You Can't Have 'Blogs' Without 'Logs'
I work for a super-huge new media company, and my God, it's all we talk about, blogs and blogging. Everyone has a blog. The popular ones aren't even necessarily that good ... they're just regular as hell. Among a particular demographic, blogging has become an excretory function.
Think about it.
We are toddlers fascinated with the funkiest, most primal act of creation. "Look, world," we shout excitedly, "look what we made, all by ourselves! And we even found a place for it!"

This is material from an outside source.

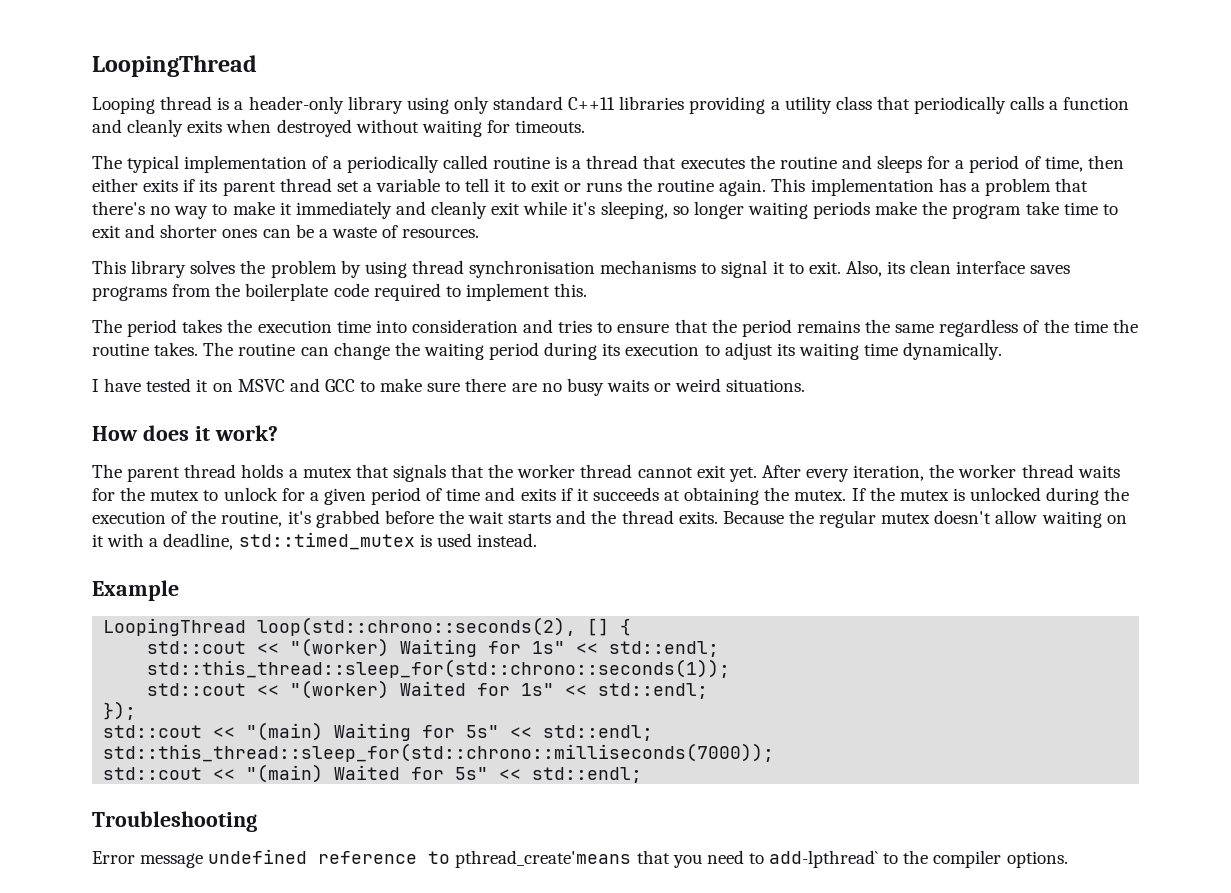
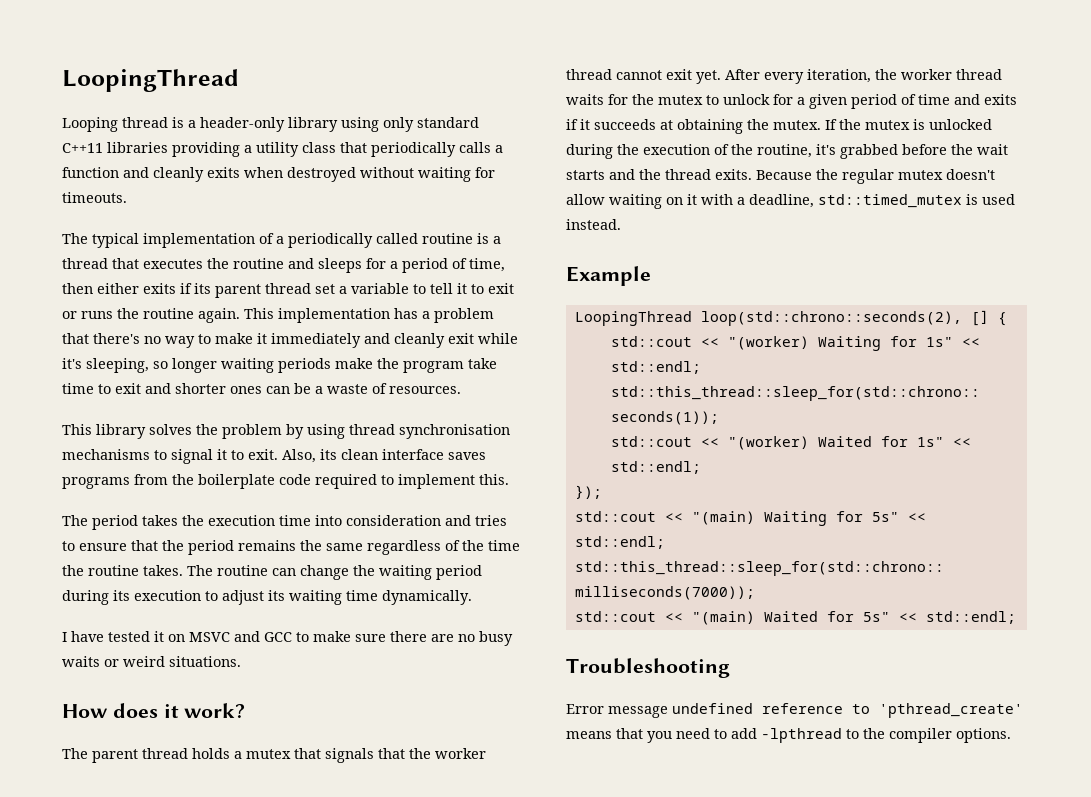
[455,850,632,868] pthread_create'means -> [879,703,1023,718] [566,731,612,739] 'pthread_create' means
[769,850,879,868] add-lpthread` -> [731,728,842,743] add -lpthread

Some posts are loose, messy rambling things that stink to high heaven. Others are tight, compact and terse, revealing a high-fiber diet and a real understanding of grammar. Sometimes I've got to clench real hard just to get a half-decent post out, and sometimes nothing comes for days on end.
When I don't write I feel all thick, listless, and poisoned. Ultimately, in an era where media washes over through us like tachyons or dark matter traveling in time, it's all we can do to say "I like this and dislike that for these reasons," in a public forum, asserting to the world that we are who we are and we stand for some serious shit.
It doesn't matter that you hunker down and push out a big fat blog every day, just the same as me, that you, too like Lost and we both hate the Dave Matthews Band. No matter what you read or how much you write, the corn in this piece of shit is gonna cut a different constellation, and one day that constellation's going to take the shape of an oracle that can see the fucking future.